■ **WORK INSTRUCTION**:
In the records that follow, find each line with the word "默认流程" and copy it.

■ **DATA RECORDS**:

------------------------

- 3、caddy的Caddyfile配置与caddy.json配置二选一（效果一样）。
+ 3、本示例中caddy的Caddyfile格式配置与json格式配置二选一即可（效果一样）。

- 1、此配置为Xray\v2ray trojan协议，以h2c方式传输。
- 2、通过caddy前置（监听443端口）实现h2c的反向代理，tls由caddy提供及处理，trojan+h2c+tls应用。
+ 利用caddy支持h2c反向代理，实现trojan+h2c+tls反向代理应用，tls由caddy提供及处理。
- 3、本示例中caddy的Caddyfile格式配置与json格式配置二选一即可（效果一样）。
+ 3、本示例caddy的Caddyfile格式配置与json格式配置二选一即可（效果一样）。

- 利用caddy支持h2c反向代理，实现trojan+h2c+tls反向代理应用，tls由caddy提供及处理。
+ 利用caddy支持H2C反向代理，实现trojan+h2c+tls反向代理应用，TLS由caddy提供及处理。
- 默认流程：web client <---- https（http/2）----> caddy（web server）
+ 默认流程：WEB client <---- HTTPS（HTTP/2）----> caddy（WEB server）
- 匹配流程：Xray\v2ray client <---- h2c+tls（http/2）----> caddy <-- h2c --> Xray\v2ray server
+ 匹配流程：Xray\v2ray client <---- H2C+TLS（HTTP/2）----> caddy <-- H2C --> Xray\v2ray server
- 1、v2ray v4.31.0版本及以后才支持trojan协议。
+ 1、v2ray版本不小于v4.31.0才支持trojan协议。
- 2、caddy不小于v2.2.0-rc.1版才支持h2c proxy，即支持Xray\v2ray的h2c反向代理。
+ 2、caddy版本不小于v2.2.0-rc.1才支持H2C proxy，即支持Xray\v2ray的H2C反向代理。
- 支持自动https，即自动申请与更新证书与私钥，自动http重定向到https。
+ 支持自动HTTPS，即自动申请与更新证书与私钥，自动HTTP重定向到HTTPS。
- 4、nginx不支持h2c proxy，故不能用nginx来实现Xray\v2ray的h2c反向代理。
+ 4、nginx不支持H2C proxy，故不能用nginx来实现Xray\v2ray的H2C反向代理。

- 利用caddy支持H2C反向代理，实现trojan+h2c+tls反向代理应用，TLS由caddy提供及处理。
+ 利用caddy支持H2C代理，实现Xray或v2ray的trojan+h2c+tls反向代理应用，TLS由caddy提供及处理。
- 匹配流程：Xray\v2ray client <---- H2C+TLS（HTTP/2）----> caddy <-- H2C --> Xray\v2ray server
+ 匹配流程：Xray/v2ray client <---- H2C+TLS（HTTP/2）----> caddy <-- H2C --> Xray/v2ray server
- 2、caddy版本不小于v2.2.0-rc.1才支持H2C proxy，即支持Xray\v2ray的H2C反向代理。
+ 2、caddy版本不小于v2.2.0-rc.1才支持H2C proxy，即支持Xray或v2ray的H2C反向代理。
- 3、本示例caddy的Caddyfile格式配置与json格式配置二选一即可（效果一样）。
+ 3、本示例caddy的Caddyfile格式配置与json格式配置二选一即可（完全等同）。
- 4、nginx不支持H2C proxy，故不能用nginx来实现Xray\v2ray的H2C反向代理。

------------------------

■ **REPLY TO THE EXERCISE**:
- 默认流程：web client <---- https（http/2）----> caddy（web server）
+ 默认流程：WEB client <---- HTTPS（HTTP/2）----> caddy（WEB server）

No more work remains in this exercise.